The centipede was missing.  A fly in the audience volunteered that he’d run away when Jeremy had lurched on the ceiling.
“Cowardly little mangy excuse-for-an-accountant,” said the spider.  “We’ll make do!  Human, you’ll have to take his place.”
“I want a lawyer.  You said I could choose to have someone represent me!”

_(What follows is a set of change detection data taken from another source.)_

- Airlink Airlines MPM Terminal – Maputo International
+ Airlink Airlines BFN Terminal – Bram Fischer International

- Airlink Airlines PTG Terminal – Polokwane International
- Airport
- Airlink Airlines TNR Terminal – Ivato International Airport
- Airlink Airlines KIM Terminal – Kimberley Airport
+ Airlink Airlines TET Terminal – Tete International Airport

“And someone is, you spoiled gadabout!  You’ll just have to fill in for him.”  The spider slammed its legs again – presumably its version of a gavel.  “Now!  Order in the court!  The schedule will proceed as follows: first witness, second witness, third witness, followed by recess for dinner and finished with the proclamation of guilt.  Human, do you plead guilty or not guilty?”

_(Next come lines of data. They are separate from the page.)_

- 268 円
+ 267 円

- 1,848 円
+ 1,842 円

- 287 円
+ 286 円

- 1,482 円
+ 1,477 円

“Not guilty,” said Jeremy.
“Lying, deceitful, castles-in-the-sky clod.  Very well, no one will judge you for your pathetic attempts to evade justice.  Now!  First witness.”
“Objection!” said Jeremy.
“Objection spat upon,” snarled the spider.  “Witness.”
The witness was a lamed fly, who crept up to the stand on four legs, using his one wing as a balance aid on his lop-side.
“Now,” said the spider, “is this the man who crippled you?”
“Yup,” said the fly.  She spoke slowly, as if she was afraid haste would let the words run away.
“And what did he use to commit this abominable deed?”
“Objection!” said Jeremy.
“SHUT UP!” roared the spider.  “What was his weapon!”
“Swatter,” said the fly.
“Was it THIS swatter?” asked the spider, waving a leg at Jeremy’s grandfather’s most prized possession, retrieved from its drawer and currently held under custody of a squadron of beetles on the bedside table.
“Yeah, that’s it,” said the fly.  She scratched herself.  “That all?”
“You may depart.”
“Objection!” yelled Jeremy.
“If it will make you stop talking, then by all means, object away, you vicious clod!” said the spider.  “What is it this time?  Whining about you having to pretend to be your lawyer again?  Are you uncomfortable?  Do you need a drink and a kiss and a hug?”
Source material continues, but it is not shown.